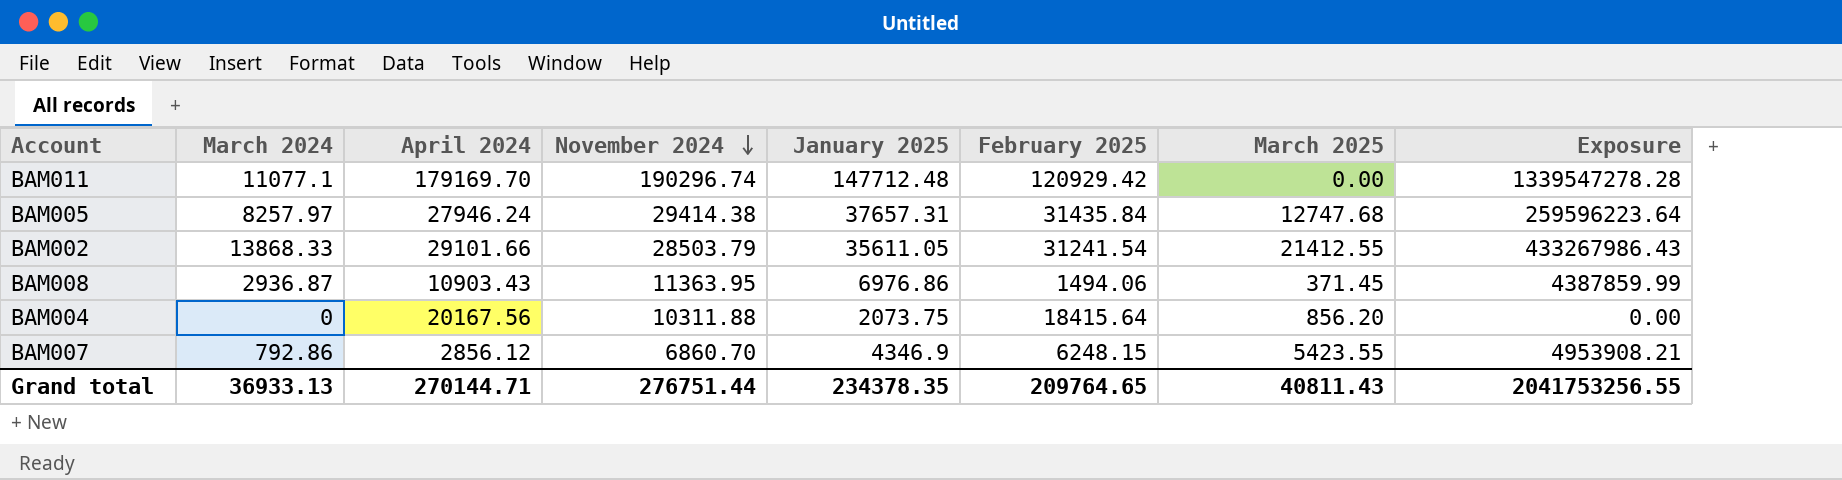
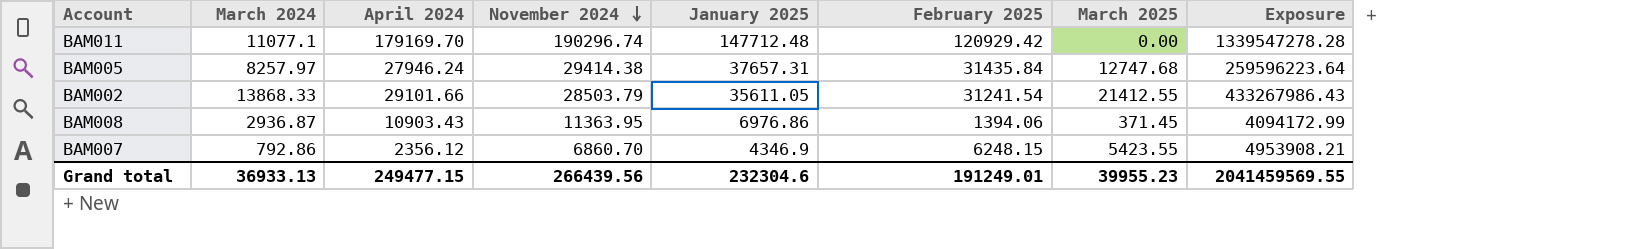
row BAM004: 0 | 20167.56 | 10311.88 | 2073.75 | 18415.64 | 856.20 | 0.00 -> none
BAM008 | February 2025: 1494.06 -> 1394.06
BAM008 | Exposure: 4387859.99 -> 4094172.99
BAM007 | April 2024: 2856.12 -> 2356.12
Grand total | April 2024: 270144.71 -> 249477.15
Grand total | November 2024: 276751.44 -> 266439.56
Grand total | January 2025: 234378.35 -> 232304.6
Grand total | February 2025: 209764.65 -> 191249.01
Grand total | March 2025: 40811.43 -> 39955.23
Grand total | Exposure: 2041753256.55 -> 2041459569.55

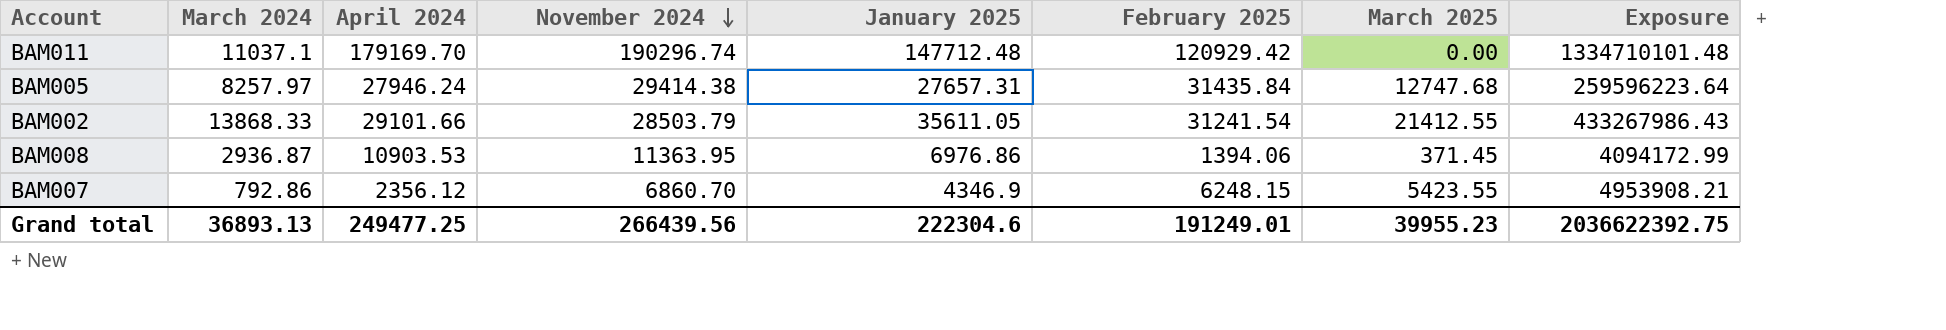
BAM011 | March 2024: 11077.1 -> 11037.1
BAM011 | Exposure: 1339547278.28 -> 1334710101.48
BAM005 | January 2025: 37657.31 -> 27657.31
BAM008 | April 2024: 10903.43 -> 10903.53
Grand total | March 2024: 36933.13 -> 36893.13
Grand total | April 2024: 249477.15 -> 249477.25
Grand total | January 2025: 232304.6 -> 222304.6
Grand total | Exposure: 2041459569.55 -> 2036622392.75

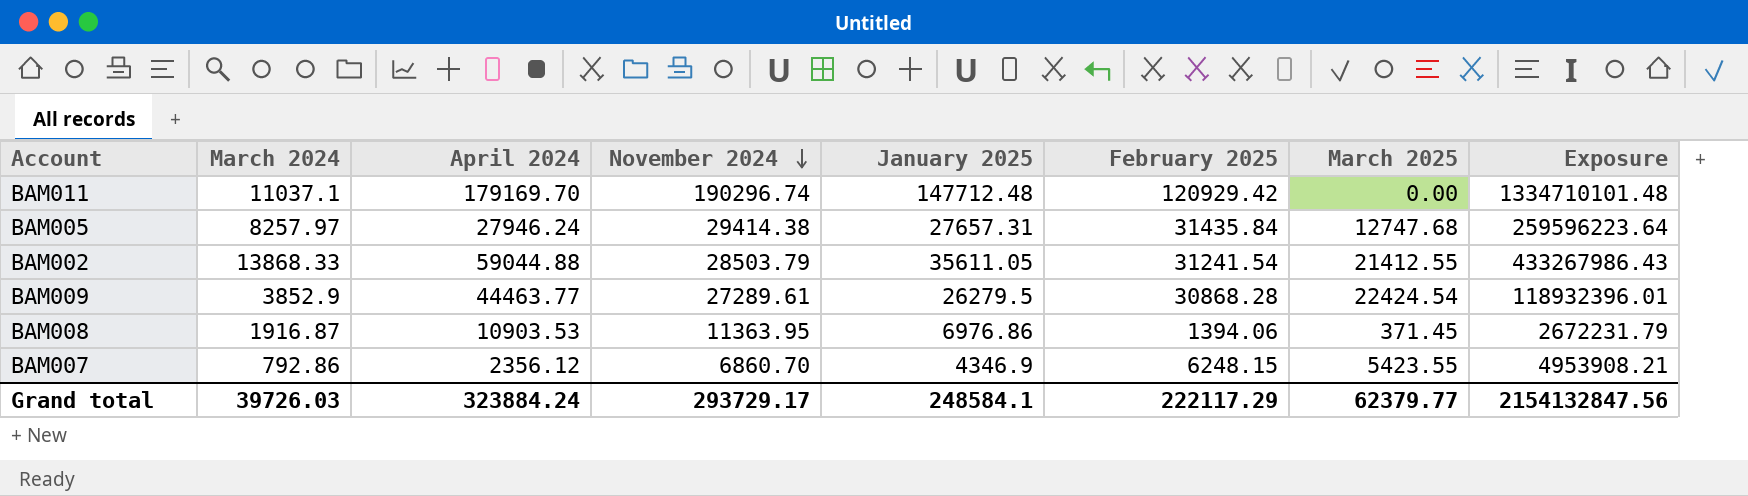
BAM002 | April 2024: 29101.66 -> 59044.88
row BAM009: none -> 3852.9 | 44463.77 | 27289.61 | 26279.5 | 30868.28 | 22424.54 | 118932396.01
BAM008 | March 2024: 2936.87 -> 1916.87
BAM008 | Exposure: 4094172.99 -> 2672231.79
Grand total | March 2024: 36893.13 -> 39726.03
Grand total | April 2024: 249477.25 -> 323884.24
Grand total | November 2024: 266439.56 -> 293729.17
Grand total | January 2025: 222304.6 -> 248584.1
Grand total | February 2025: 191249.01 -> 222117.29
Grand total | March 2025: 39955.23 -> 62379.77
Grand total | Exposure: 2036622392.75 -> 2154132847.56

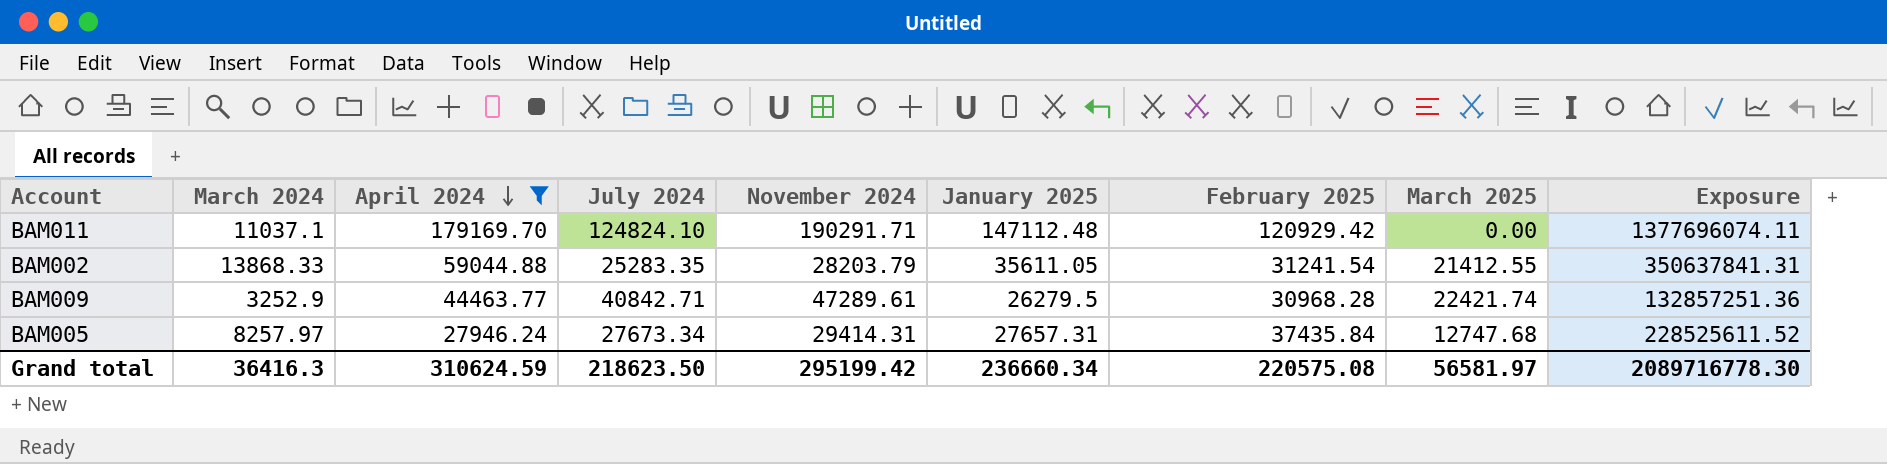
filter: none -> April 2024 >= 27946.24
row order: November 2024 descending -> April 2024 descending
column July 2024 | position: none -> 4
column Exposure | formula: [March 2024] * [February 2025] -> [March 2024] * [July 2024]
BAM011 | November 2024: 190296.74 -> 190291.71
BAM011 | January 2025: 147712.48 -> 147112.48
BAM002 | November 2024: 28503.79 -> 28203.79
BAM009 | March 2024: 3852.9 -> 3252.9
BAM009 | November 2024: 27289.61 -> 47289.61
BAM009 | February 2025: 30868.28 -> 30968.28
BAM009 | March 2025: 22424.54 -> 22421.74
BAM005 | November 2024: 29414.38 -> 29414.31
BAM005 | February 2025: 31435.84 -> 37435.84
Grand total | March 2024: 39726.03 -> 36416.3
Grand total | April 2024: 323884.24 -> 310624.59
Grand total | November 2024: 293729.17 -> 295199.42
Grand total | January 2025: 248584.1 -> 236660.34
Grand total | February 2025: 222117.29 -> 220575.08
Grand total | March 2025: 62379.77 -> 56581.97
Grand total | Exposure: 2154132847.56 -> 2089716778.30

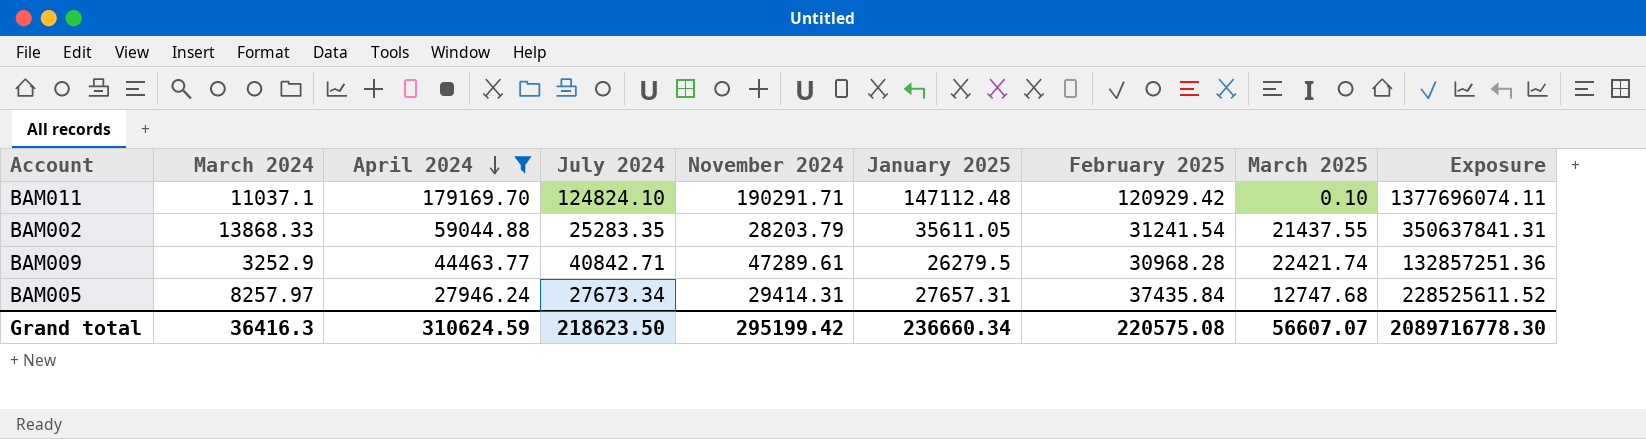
BAM011 | March 2025: 0.00 -> 0.10
BAM002 | March 2025: 21412.55 -> 21437.55
Grand total | March 2025: 56581.97 -> 56607.07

## Task brief
Start at the line above containing "Grand total | April 2024: 249477.25" and stop at the line containing "BAM011 | March 2025: 0.00 -> 0.10": print those lines and everything between them exactly, but not the pictures.

## Output
Grand total | April 2024: 249477.25 -> 323884.24
Grand total | November 2024: 266439.56 -> 293729.17
Grand total | January 2025: 222304.6 -> 248584.1
Grand total | February 2025: 191249.01 -> 222117.29
Grand total | March 2025: 39955.23 -> 62379.77
Grand total | Exposure: 2036622392.75 -> 2154132847.56

filter: none -> April 2024 >= 27946.24
row order: November 2024 descending -> April 2024 descending
column July 2024 | position: none -> 4
column Exposure | formula: [March 2024] * [February 2025] -> [March 2024] * [July 2024]
BAM011 | November 2024: 190296.74 -> 190291.71
BAM011 | January 2025: 147712.48 -> 147112.48
BAM002 | November 2024: 28503.79 -> 28203.79
BAM009 | March 2024: 3852.9 -> 3252.9
BAM009 | November 2024: 27289.61 -> 47289.61
BAM009 | February 2025: 30868.28 -> 30968.28
BAM009 | March 2025: 22424.54 -> 22421.74
BAM005 | November 2024: 29414.38 -> 29414.31
BAM005 | February 2025: 31435.84 -> 37435.84
Grand total | March 2024: 39726.03 -> 36416.3
Grand total | April 2024: 323884.24 -> 310624.59
Grand total | November 2024: 293729.17 -> 295199.42
Grand total | January 2025: 248584.1 -> 236660.34
Grand total | February 2025: 222117.29 -> 220575.08
Grand total | March 2025: 62379.77 -> 56581.97
Grand total | Exposure: 2154132847.56 -> 2089716778.30

BAM011 | March 2025: 0.00 -> 0.10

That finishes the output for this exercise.